Les évènements de Fukushima, causés par une catastrophe naturelle exceptionnelle, nous ont rappelé l’importance de promouvoir et d’utiliser, comme nous l’avons toujours défendu, les standards les plus stricts en matière de sûreté et la nécessité de renforcer encore davantage la coopération internationale. La France soutient bien entendu le plan d’action de l’AIEA adopté lors de la 55ème Conférence générale en juin dernier en vue du renforcement du cadre mondial de sûreté et participe activement à sa mise en œuvre. Afin de préparer cette échéance importante, elle avait organisé, dès le mois de juin et en collaboration étroite avec l’Agence de l’OCDE pour l’énergie nucléaire, un séminaire ministériel international sur la sûreté réunissant à Paris 33 Etats. Nous défendons en outre la création d’un mécanisme international d’intervention rapide sous l’égide de l’AIEA afin de disposer de moyens et de l’expertise disponibles au niveau des Etats qui soient rapidement mobilisables pour l’assistance international en cas d’accident nucléaire. La mise en réseau sous l’égide de l’AIEA de centres nationaux de formation à la gestion de crise, pour échanger les meilleures pratiques nationales, constitue aussi le moyen de se préparer efficacement à la gestion d’un accident nucléaire.

Beaucoup de progrès ont été effectués en faveur de la sécurité nucléaire, avant et après le Sommet de Séoul. Dans le prolongement des engagements annoncés lors du Sommet de Washington, la France a procédé à une large refonte et à un renforcement de son dispositif législatif et réglementaire afin de lutter efficacement contre le vol, le détournement ou toute utilisation malveillante des matières et installations nucléaires. Dans un souci d’exemplarité, nous avons en outre demandé à l’AIEA de mener l’an dernier une mission dite « IPPAS » (International Physical Protection Advisory Service) afin d’évaluer le régime français de protection physique des activités nucléaires et sa mise en œuvre dans l’une de nos centrales nucléaires. Le rapport final a qualifié de robuste le dispositif français de sécurité nucléaire. Nous poursuivons également avec l’AIEA une action pour recenser la totalité des sources radioactives usagées d’origine française dans le monde et pour sécuriser celles qui auraient le potentiel d’entraîner des conséquences radiologiques sérieuses si elles étaient impliquées dans un accident ou un acte de malveillance. Enfin, nous menons une politique responsable de minimisation de l’uranium hautement enrichi : cette politique tient dûment compte des conditions de faisabilité technique et économique du moment et s’attache à préserver les intérêts fondamentaux de la recherche tout en prévenant les risques de pénurie mondiale dans l’approvisionnement crucial en radio-isotopes médicaux.

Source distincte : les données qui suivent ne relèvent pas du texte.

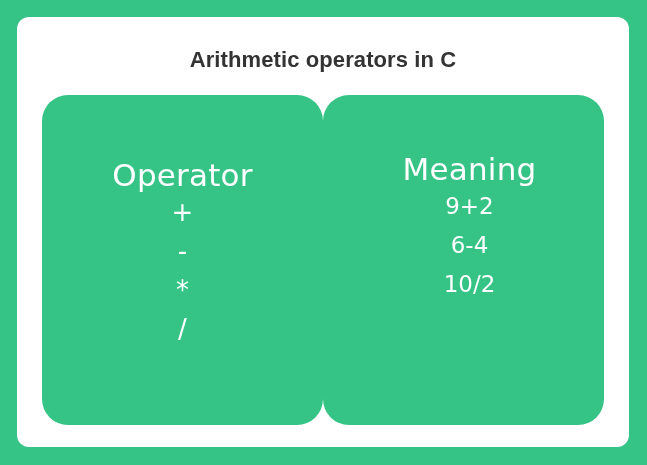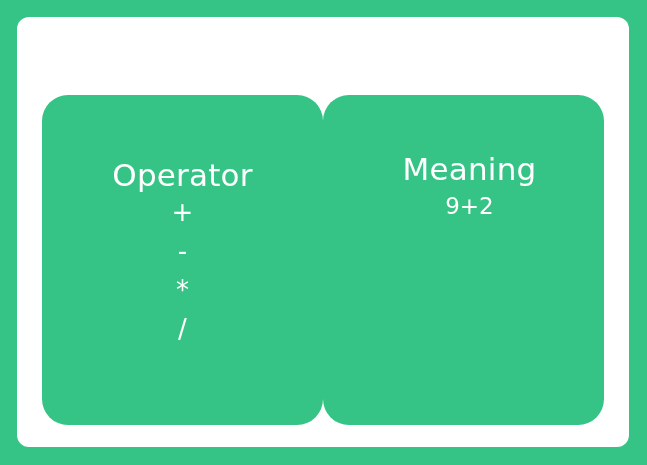--- a/index.html
+++ b/index.html
@@ -101,6 +101,7 @@
 
   <div class="white-card">
 
+    <div class="page-title">Arithmetic operators in C</div>
 
     <div class="columns">
 

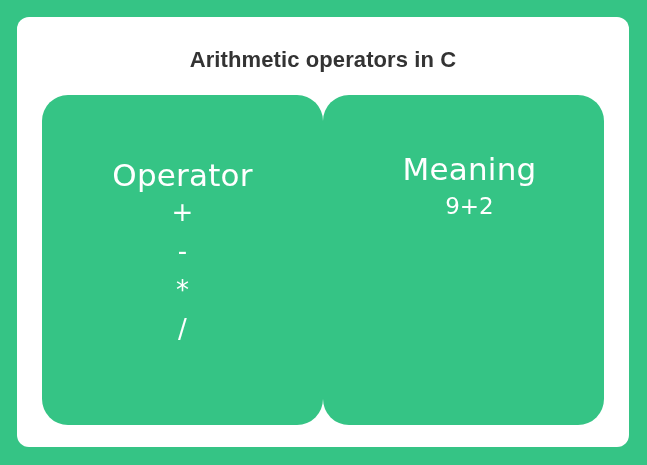--- a/index.html
+++ b/index.html
@@ -119,6 +119,7 @@
         <div class="card-inner">
           <div class="card-heading">Meaning</div>
           <div class="card-row">9+2</div>
+          <div class="card-row">6-4</div>
         </div>
       </div>
 

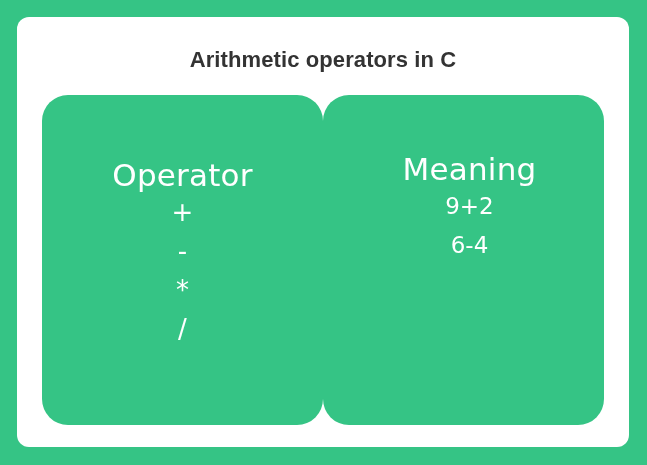--- a/index.html
+++ b/index.html
@@ -120,6 +120,7 @@
           <div class="card-heading">Meaning</div>
           <div class="card-row">9+2</div>
           <div class="card-row">6-4</div>
+          <div class="card-row">10/2</div>
         </div>
       </div>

Sûreté, sécurité et non-prolifération sont pour la France les trois conditions du développement responsable des usages pacifiques du nucléaire.

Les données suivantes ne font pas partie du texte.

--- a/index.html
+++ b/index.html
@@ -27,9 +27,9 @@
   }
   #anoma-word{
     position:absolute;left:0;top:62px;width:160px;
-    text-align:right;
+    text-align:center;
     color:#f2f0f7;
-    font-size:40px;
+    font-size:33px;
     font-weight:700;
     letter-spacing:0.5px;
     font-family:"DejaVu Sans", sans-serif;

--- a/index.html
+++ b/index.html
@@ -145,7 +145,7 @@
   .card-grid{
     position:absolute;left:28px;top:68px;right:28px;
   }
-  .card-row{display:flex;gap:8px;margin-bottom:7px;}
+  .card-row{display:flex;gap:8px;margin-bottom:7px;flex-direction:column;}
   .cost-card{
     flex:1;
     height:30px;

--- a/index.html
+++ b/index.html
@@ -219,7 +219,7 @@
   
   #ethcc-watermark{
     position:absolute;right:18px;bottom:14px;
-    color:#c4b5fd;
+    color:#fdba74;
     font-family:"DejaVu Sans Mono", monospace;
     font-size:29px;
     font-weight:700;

En conclusion, ce premier Comité préparatoire sera considéré par la France comme une réussite si nous parvenons à une discussion franche et sincère sur ces sujets. Nous espérons vivement que les discussions sur les questions procédurales pourront être rapidement conclues, en reconduisant les modalités choisies pour le cycle précédent. Vous pourrez compter sur mon soutien et celui de ma délégation pour vous assister dans votre tâche.

Je vous remercie, Monsieur le président.